Abstract 11603: Reexamining the Incidence and Predictors of Radiation Induced Cardiac Implantable Electronic Device Malfunction in Cancer Patients and Streamlining Management

Amit Koduri, Siddharth Chauhan, Martin A Chacon Portillo, Atia Amatullah, Chase Miller, amanda strang, january tsai, shital vachhani, DILIP THAKAR, Julianne Pollard, Stephen Kry, Shalin Shah, Darla Wagner, Donelo Lopez, Juhee Song, Khatera Shah, Cezar Iliescu, Jean-Bernard Durand, Anita Deswal, Kaveh Karimzad
  • Physiology (medical)
  • Cardiology and Cardiovascular Medicine

Background: Historically, the reported incidence of Cardiac Implantable Electronic Device (CIED) malfunction during Radiotherapy (RT) is estimated to range from 3% to 20%. However, most of these studies had small sample sizes and may have overestimated the clinical impact of this problem. In this retrospective study, we examined the incidence of device reset and transient signal interference due to RT in a large cohort of patients. In addition, we studied the feasibility of a novel method of monitoring CIEDs during RT: pulse check method (PCM).
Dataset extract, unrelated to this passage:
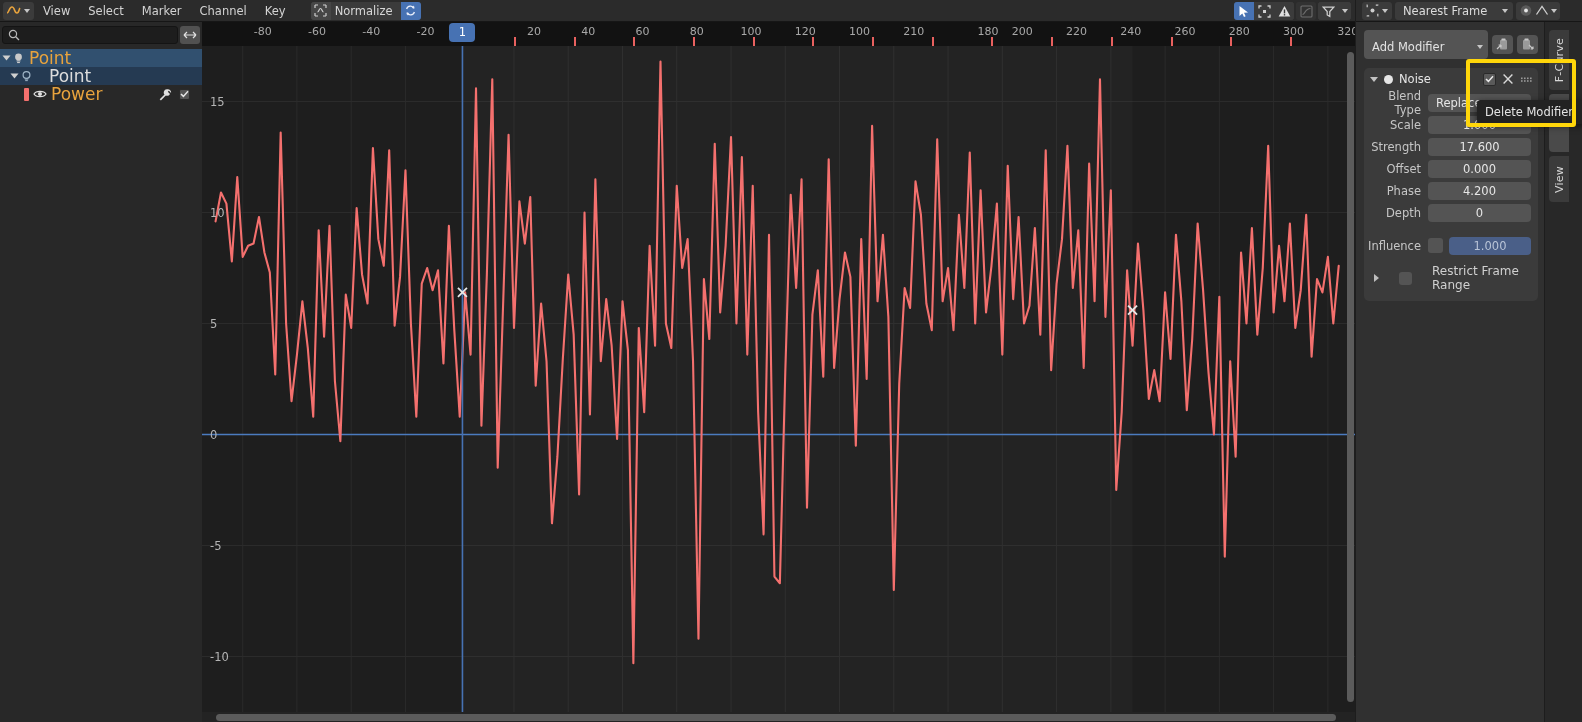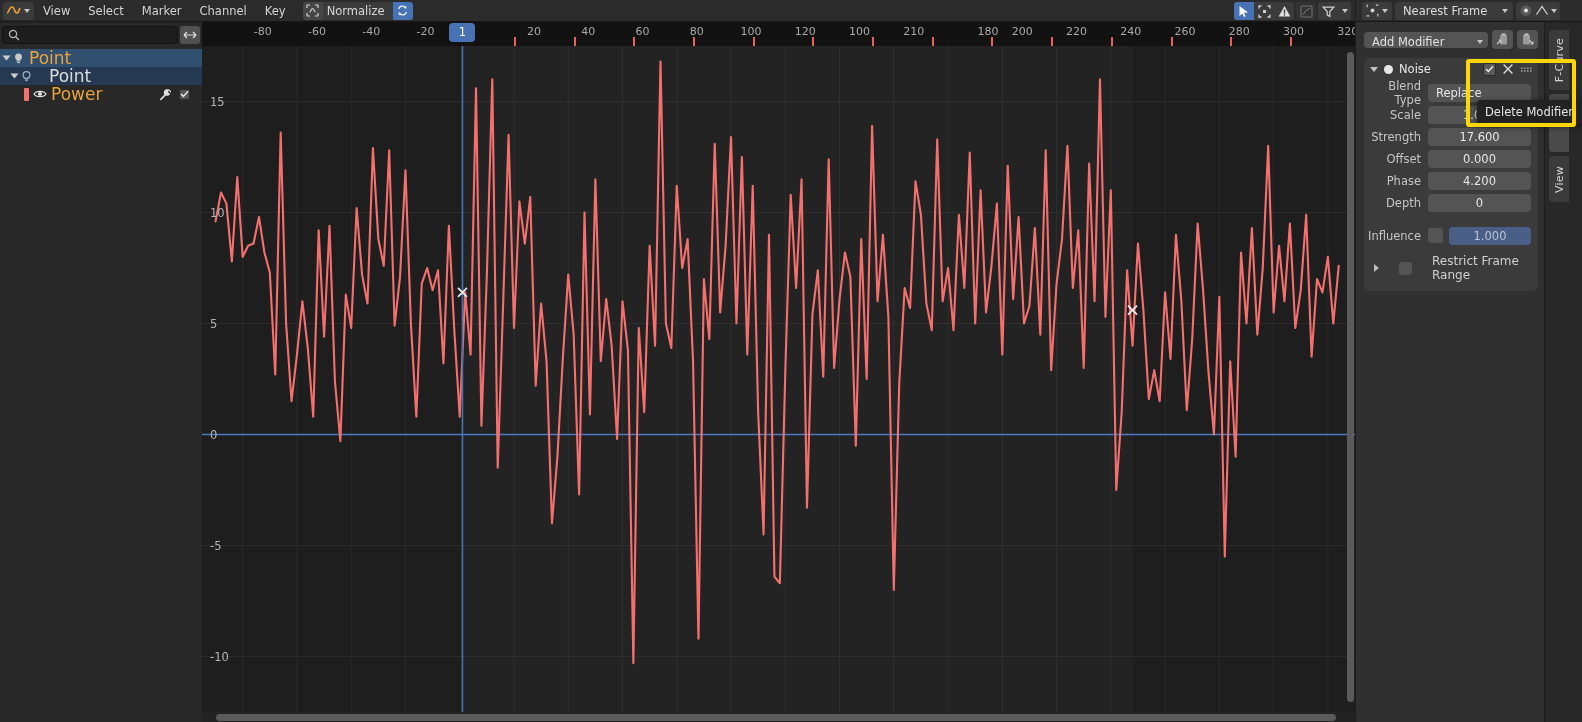"Normalize" .norm-group { margin-left: 8px -> 16px }
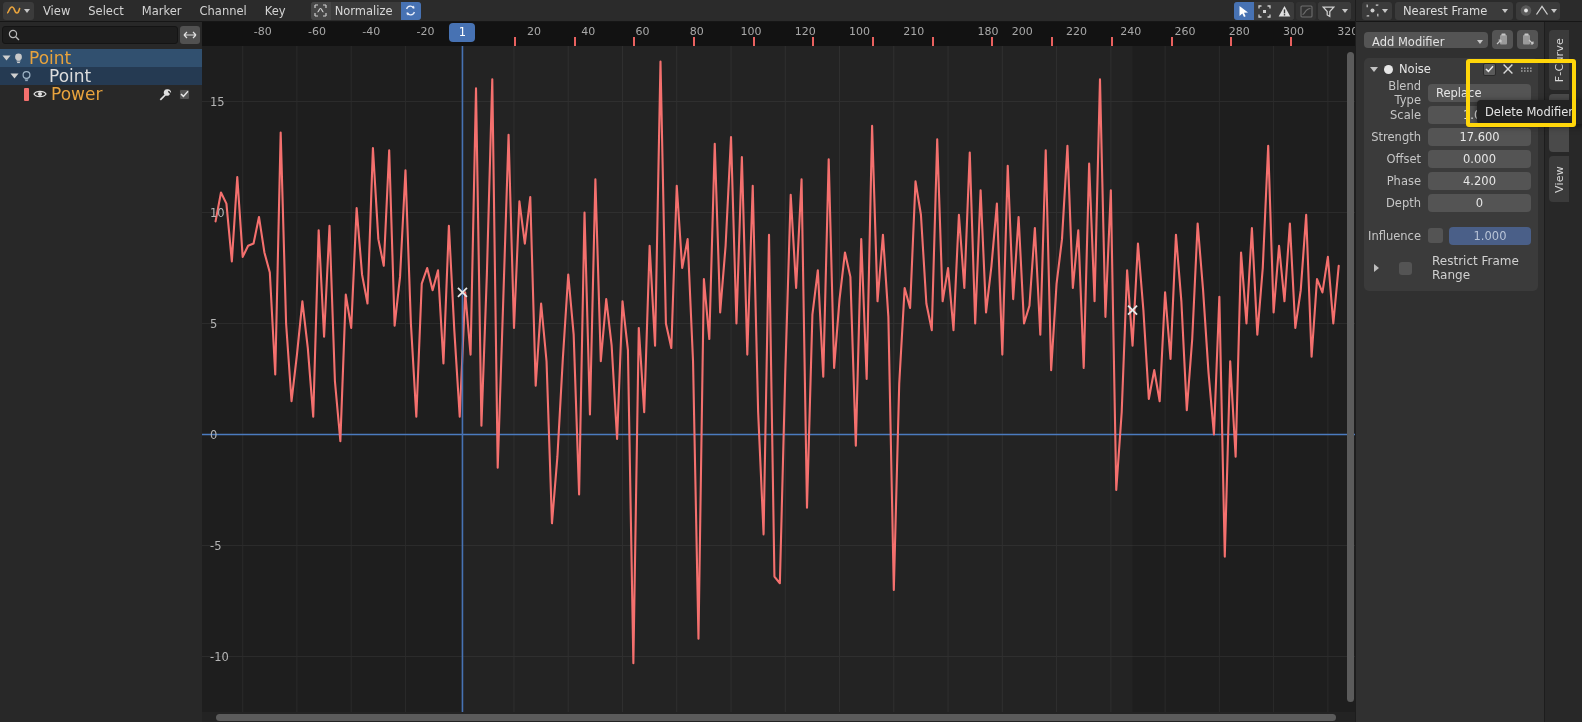"Add Modifier" .addmod-btn { height: 16px -> 29px }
Methods: From 1/2015 to 4/2023, patients with CIEDs requiring RT at a tertiary cancer center were identified. CIEDs were checked prior to RT. Candidate patients were managed with PCM, which involves programming the lower pacing rate at 75 bpm (slightly faster than lower rate of pacing during reset mode). Pulse checks were performed after each fraction of RT. Patients with heart rate less than 75 bpm had immediate device interrogation to assess for reset. After completion of RT, devices were interrogated and CIED programming returned to original settings.
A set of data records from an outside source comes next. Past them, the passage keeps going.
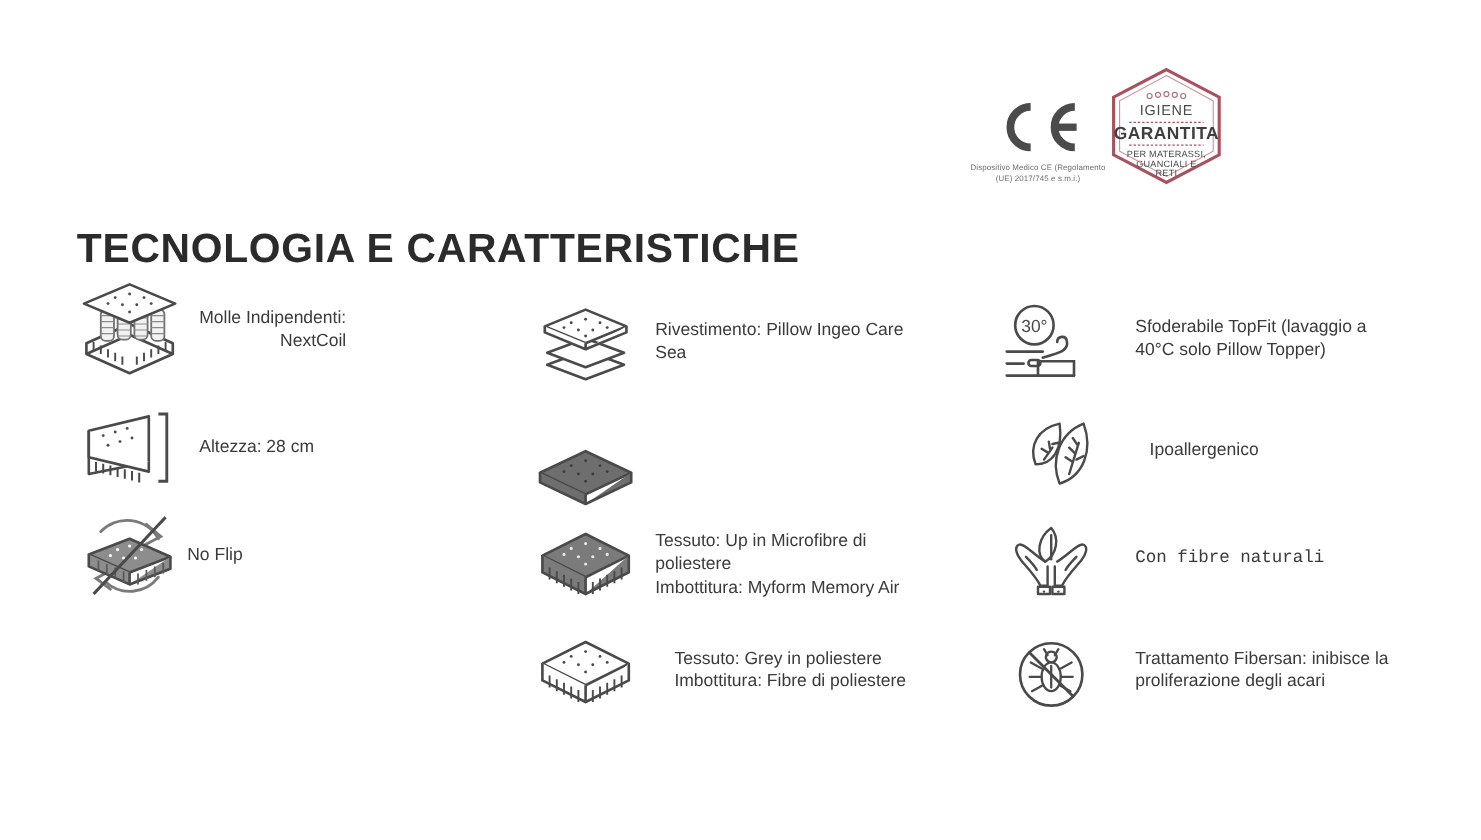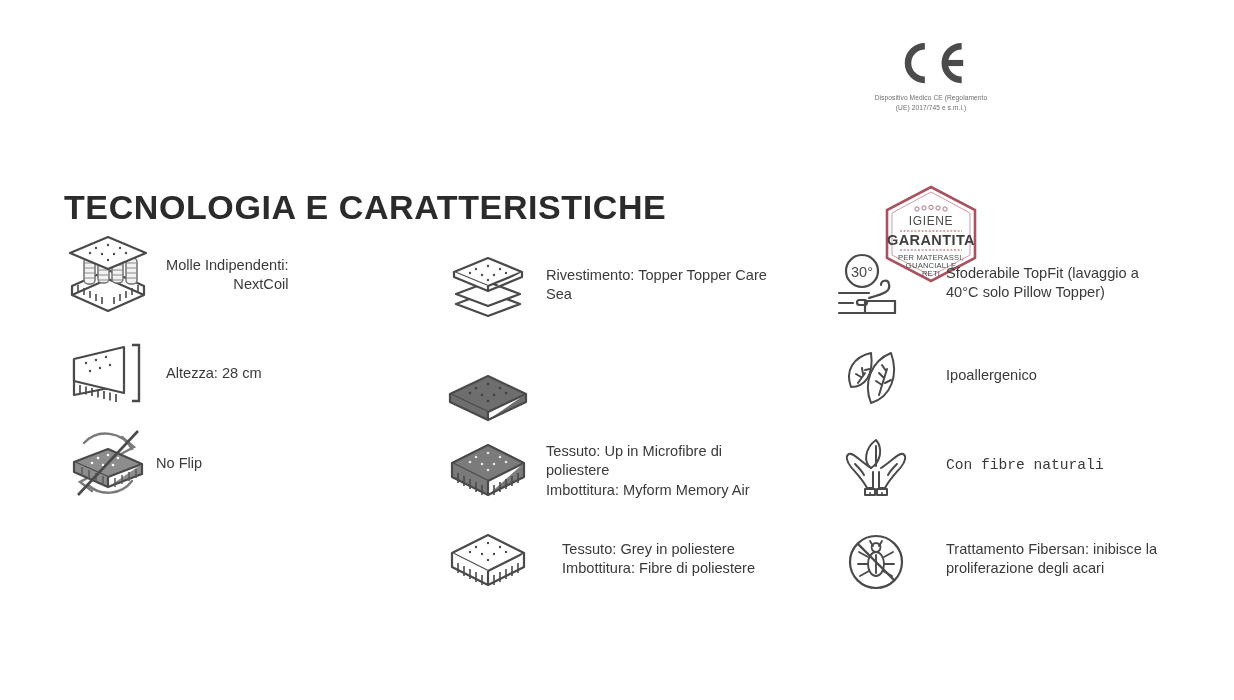"IGIENE" .cert-row { align-items: center -> flex-end; flex-direction: column -> none; gap: 72px -> none }
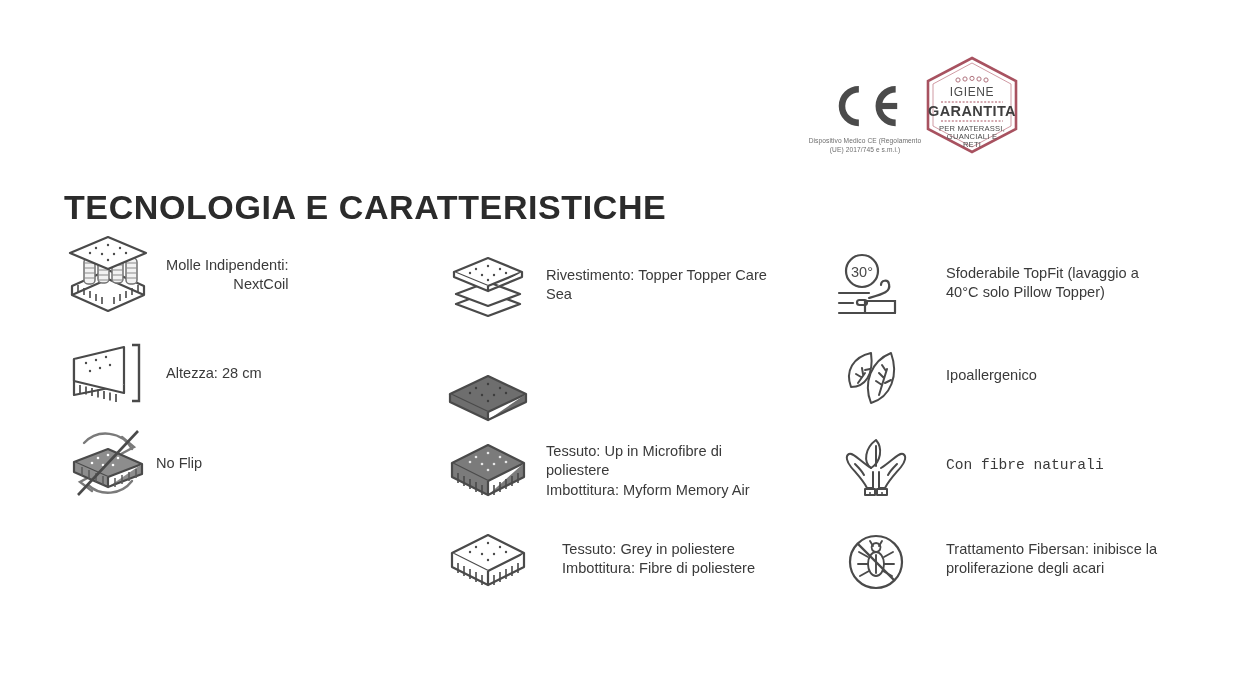"Rivestimento: Topper Topper Care" div.label { text: Topper Topper -> Pillow Ingeo }
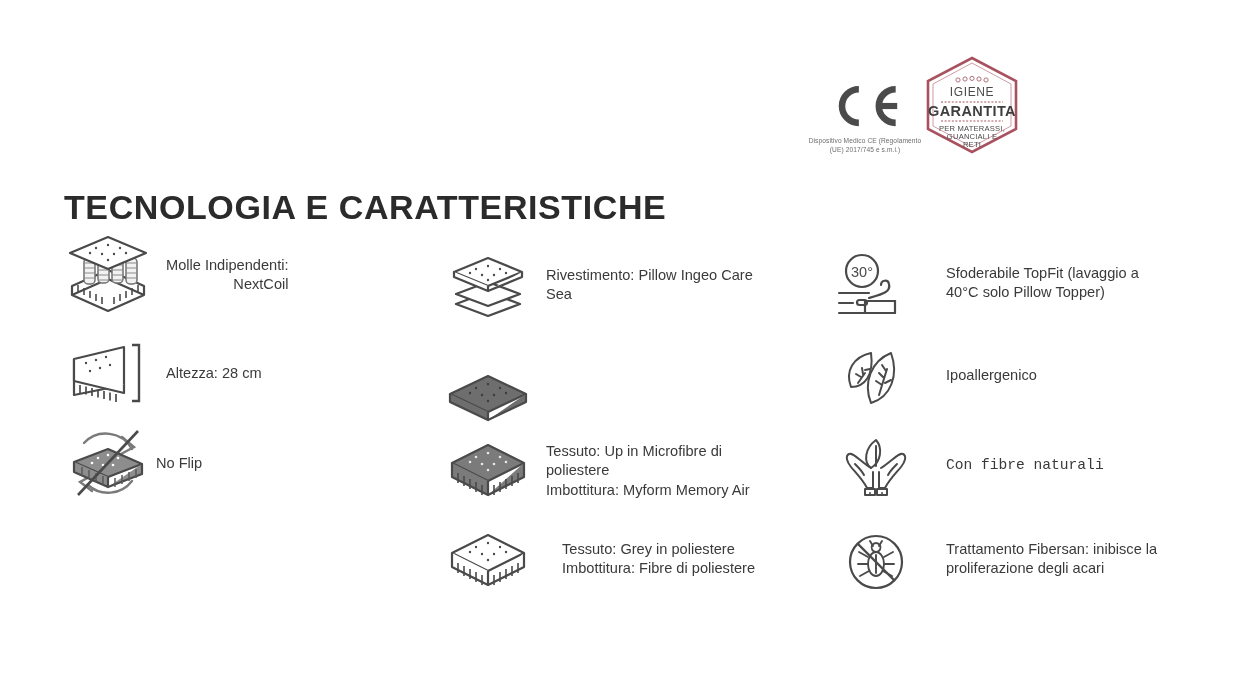"Ipoallergenico" .c3-r2 { left: 0 -> 12px }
Results: Our study reviewed 720 patients with CIEDs undergoing 837 courses (560 pacemakers and 277 defibrillators) of RT, of which the majority (85%) were managed with PCM. Neutron producing RT (proton and photon with >10MV beam energy) was used in 189 (22.6%) cases, and 9 (1.1%) devices experienced reset. All resets were recoverable and occurred in the setting of neutron-producing radiation, especially proton therapy [OR 12.06 (3.37 - 43.10), p-value 0.0001]. Site of radiation, type of device, and number of RT fractions did not predict reset. No transient signal interference or oversensing events occurred during RT.
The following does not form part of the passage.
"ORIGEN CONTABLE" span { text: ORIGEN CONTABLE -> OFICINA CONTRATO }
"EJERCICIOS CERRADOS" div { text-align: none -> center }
Conclusions: CIED malfunction is a rare complication of RT, occurring in the setting of neutron producing radiation, with no serious clinical consequence. Transient signal interference and oversensing during RT was not observed to be a clinical concern in contemporary devices. Thus, asynchronous pacing in pacer dependent patients and deactivation of defibrillator tachy-therapy during RT is not necessary. PCM is a practical and cost-effective way to monitor CIEDs during RT.